The Governor’s Office reported, "The provisions of HB 512 implement terms of the 2014 Settlement Agreement and broaden the responsibilities of all tobacco manufacturers, especially those manufacturers that are not signatories to the MSA … and also give the state new tools to enforce those enhanced and existing obligations."
Roger Thomas, executive director of the Governor’s Office of Agricultural Policy (GOAP), said HB 512 helps to ensure that Kentucky’s future MSA payments will be protected from costly litigation and provides stability to the critical programs funded by those payments.
"The bipartisan support of this legislation indicates the importance of and the need for this measure," he said.
That bipartisan effort was led by the bill’s main sponsor Rep. Rick Rand in the Kentucky House and Sen. Paul Hornback, co-chair of the Interim Agriculture Committee.

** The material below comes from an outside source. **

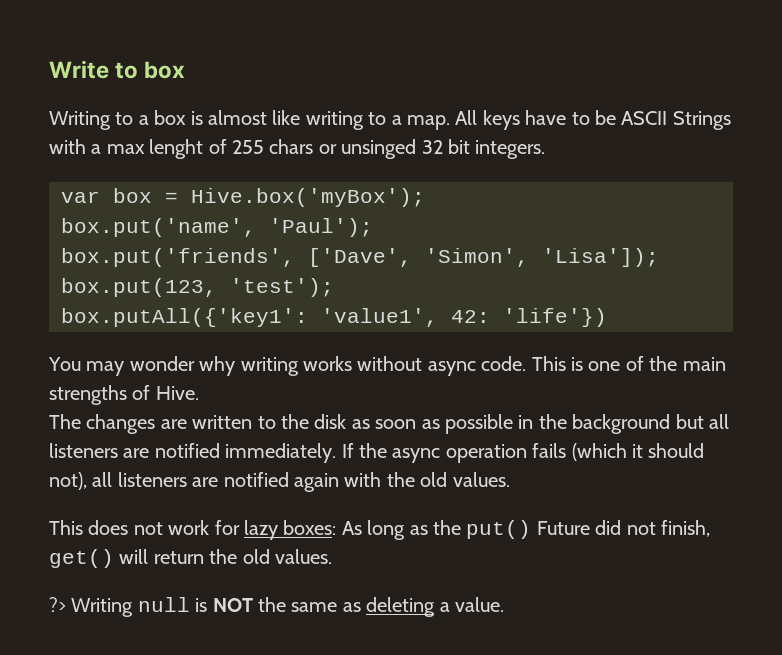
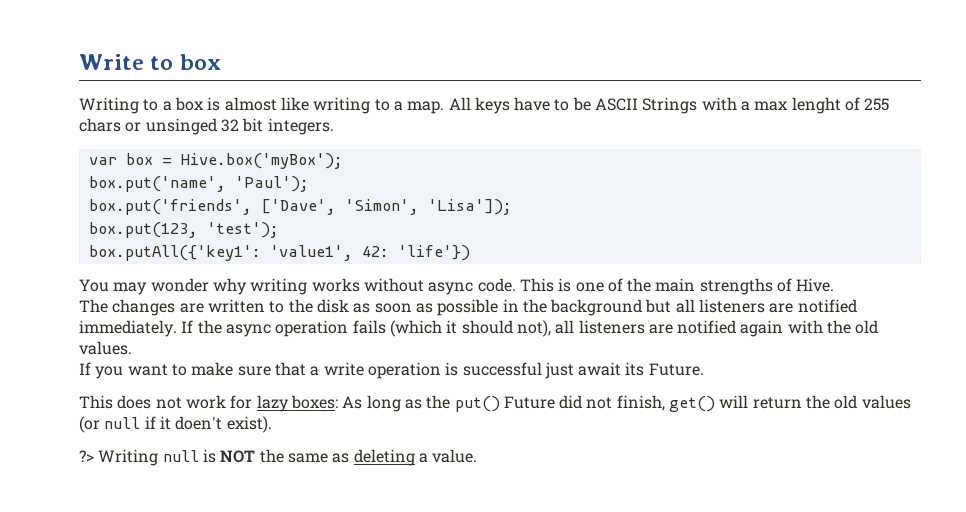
(510, 479) none -> [79,362,704,379] // If you want to make sure that a write operation is successful just await its Future.
[275,549,332,564] values. -> [861,395,911,409] [79,416,272,433] values (or null if it doen't exist).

"House Bill 512 protects our agricultural development dollars which should be one of our highest priorities," said Rand. "The investment of these dollars in our agriculture communities across the commonwealth has paid tremendous dividends in the growth and development of our rural economy in Kentucky."
Hornback said of KADF programs that both county and state programs continue to transform and grow Kentucky agriculture and this legislation will be very important to the sustainability of these efforts in the future.
Shannon Morgan, a GOAP attorney and policy advisor, said HB 512 is aimed at addressing new terms reached in the 2014 settlement and affords the state more tools to continue enforcement efforts against the non-participating manufacturers.
A few of the specifics listed in the bill include: the requirement that non-participating manufacturers post a bond or financial instrument; joint and several liability for importers of foreign non-participating manufacturers; and an expansion of the requirements necessary for manufacturers to certify compliance.